Bond funds are mutual funds that invest your money primarily in a variety of bond assets. Bonds funds are similar to other types of mutual funds, allowing you to easily diversify your investment holdings. Although bond funds offer many benefits, they also come with problems that affect investors. Understanding the characteristics of a bond fund can help you easily identify its benefits and risks. You can then make an informed investment decision of whether bonds funds are right for your portfolio.
Similar to other types of mutual funds, you must pay fees when investing in bond funds. The fees associated with bond funds are assessed to investors to cover operating costs and manager commissions. The problem is that fund fees can significantly diminish your returns. You are required to pay fees whether the bond fund realizes positive or negative returns. The fees associated with a bond fund are explained in the prospectus. It is important to understand a fund’s expenses and how they might impact your return.
Bond funds are actively-managed assets. The bonds selected for the fund are chosen by the asset manager. This can lead to a problem, especially if the manager is not choosing investments that offer attractive returns. You also do not choose the interest rate you receive from investing in bonds, which is significant because it affects the amount of your interest payments. If the bond fund manager sells some of the bonds for a profit, you may also need to pay tax on the gain.

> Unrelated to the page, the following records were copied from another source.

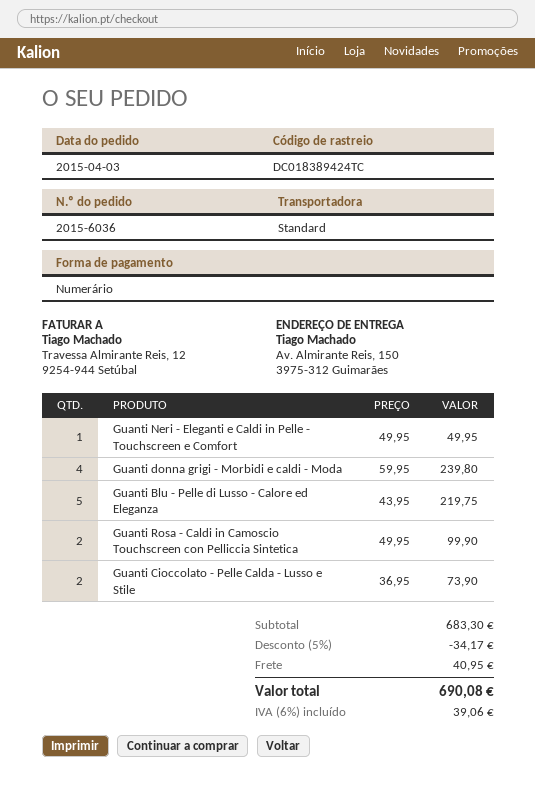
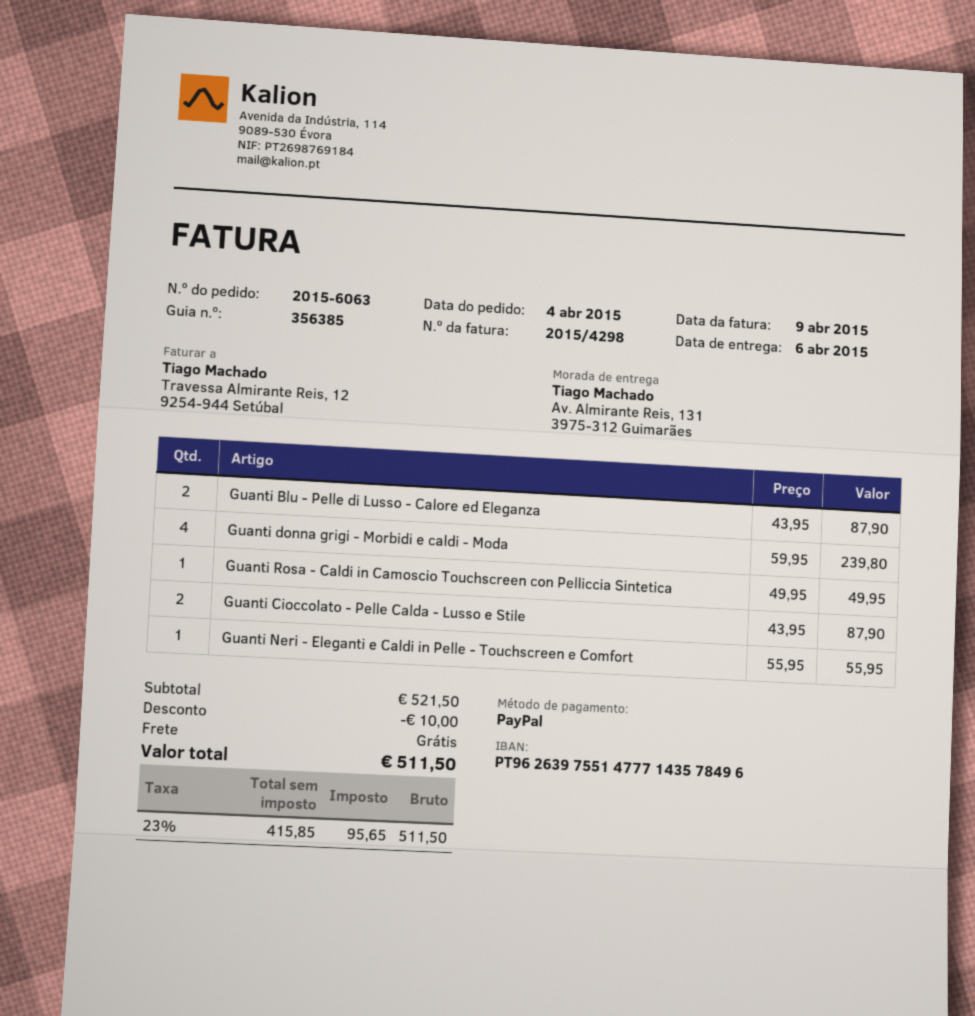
order number: 2015-6036 -> 2015-6063
order date: 2015-04-03 -> 2015-04-04
payment method: cash -> PayPal
ship to: Av. Almirante Reis, 150, 3975-312 Guimarães -> Av. Almirante Reis, 131, 3975-312 Guimarães
Guanti Neri - Eleganti e Caldi in Pelle - Touchscreen e Comfort: 1 x 49.95 = 49.95 -> 1 x 55.95 = 55.95
Guanti Blu - Pelle di Lusso - Calore ed Eleganza: 5 x 43.95 = 219.75 -> 2 x 43.95 = 87.90
Guanti Rosa - Caldi in Camoscio Touchscreen con Pelliccia Sintetica: 2 x 49.95 = 99.90 -> 1 x 49.95 = 49.95
Guanti Cioccolato - Pelle Calda - Lusso e Stile: 2 x 36.95 = 73.90 -> 2 x 43.95 = 87.90
subtotal: 683.30 -> 521.50
discount: 34.17 -> 10.00
shipping: 40.95 -> 0.00
tax: 6% = 39.06 -> 23% = 95.65
total: 690.08 -> 511.50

In contrast to individual bonds, the risk associated with a bond fund can fluctuate because the underlying assets change as the fund manager sees fit. At any given time, the fund might invest in bonds you consider too conservative or too risky. For example, if the fund manager begins focusing more on buying long-term bonds, the portfolio will experience increased exposure to interest rate risk. The terms of a bond vary per issuer, so interest payment amounts on a bond fund can also change as assets are bought and sold.
No Maturity Date
Bonds are considered long-term investments. Most investors purchase bonds with the desire to hold them until maturity. When you invest in bonds, the issuing company agrees to return your principal when the bonds mature. This is not a feature associated with bond funds. Managers make trading decisions constantly, so often bonds are sold before they reach maturity. You do not receive the initial investment back that you made when you started the bond fund.